> PROMPT
Your answer should consist only of the lines below from the one with "Nodo 10 - Pies inventariados | SDI: 1,184.4" through the one with "Grand total | CI_towards_UP_orig.: 1.244", copied exactly.

> Source records
#####
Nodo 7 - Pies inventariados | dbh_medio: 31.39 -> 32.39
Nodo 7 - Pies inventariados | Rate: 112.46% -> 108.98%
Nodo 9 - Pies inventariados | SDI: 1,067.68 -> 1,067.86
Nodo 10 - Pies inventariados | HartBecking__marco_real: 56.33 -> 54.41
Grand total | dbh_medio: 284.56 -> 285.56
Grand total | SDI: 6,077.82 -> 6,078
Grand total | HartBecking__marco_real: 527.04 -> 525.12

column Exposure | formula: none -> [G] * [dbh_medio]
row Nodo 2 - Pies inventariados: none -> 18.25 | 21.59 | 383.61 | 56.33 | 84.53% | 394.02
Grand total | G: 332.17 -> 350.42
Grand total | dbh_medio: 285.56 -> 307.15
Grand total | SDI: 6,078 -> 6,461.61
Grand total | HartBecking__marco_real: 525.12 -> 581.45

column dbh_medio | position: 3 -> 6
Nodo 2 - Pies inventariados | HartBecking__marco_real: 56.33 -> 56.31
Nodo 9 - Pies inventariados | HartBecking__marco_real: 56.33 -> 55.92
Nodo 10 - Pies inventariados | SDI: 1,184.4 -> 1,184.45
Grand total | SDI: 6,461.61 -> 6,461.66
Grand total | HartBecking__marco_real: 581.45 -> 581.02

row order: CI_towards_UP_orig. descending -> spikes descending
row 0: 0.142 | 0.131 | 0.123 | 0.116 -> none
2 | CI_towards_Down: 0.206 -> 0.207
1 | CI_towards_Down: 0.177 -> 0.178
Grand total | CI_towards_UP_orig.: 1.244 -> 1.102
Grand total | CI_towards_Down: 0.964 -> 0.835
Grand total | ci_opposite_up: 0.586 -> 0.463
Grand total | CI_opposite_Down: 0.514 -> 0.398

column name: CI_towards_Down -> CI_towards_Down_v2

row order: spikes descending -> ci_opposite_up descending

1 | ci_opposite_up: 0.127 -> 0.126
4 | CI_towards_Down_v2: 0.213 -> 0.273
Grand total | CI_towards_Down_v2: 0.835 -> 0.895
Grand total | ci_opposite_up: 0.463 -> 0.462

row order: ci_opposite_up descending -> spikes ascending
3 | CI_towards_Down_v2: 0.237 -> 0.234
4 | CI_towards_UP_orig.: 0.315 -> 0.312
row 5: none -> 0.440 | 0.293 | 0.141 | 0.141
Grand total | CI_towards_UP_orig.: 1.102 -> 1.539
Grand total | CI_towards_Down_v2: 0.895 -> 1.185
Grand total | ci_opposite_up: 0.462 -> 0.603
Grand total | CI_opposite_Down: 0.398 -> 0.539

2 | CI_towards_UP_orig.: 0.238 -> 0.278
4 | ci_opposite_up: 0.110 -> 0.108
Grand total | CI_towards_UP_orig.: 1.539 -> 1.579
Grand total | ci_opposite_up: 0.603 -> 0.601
#####
> YOUR SOLUTION
Nodo 10 - Pies inventariados | SDI: 1,184.4 -> 1,184.45
Grand total | SDI: 6,461.61 -> 6,461.66
Grand total | HartBecking__marco_real: 581.45 -> 581.02

row order: CI_towards_UP_orig. descending -> spikes descending
row 0: 0.142 | 0.131 | 0.123 | 0.116 -> none
2 | CI_towards_Down: 0.206 -> 0.207
1 | CI_towards_Down: 0.177 -> 0.178
Grand total | CI_towards_UP_orig.: 1.244 -> 1.102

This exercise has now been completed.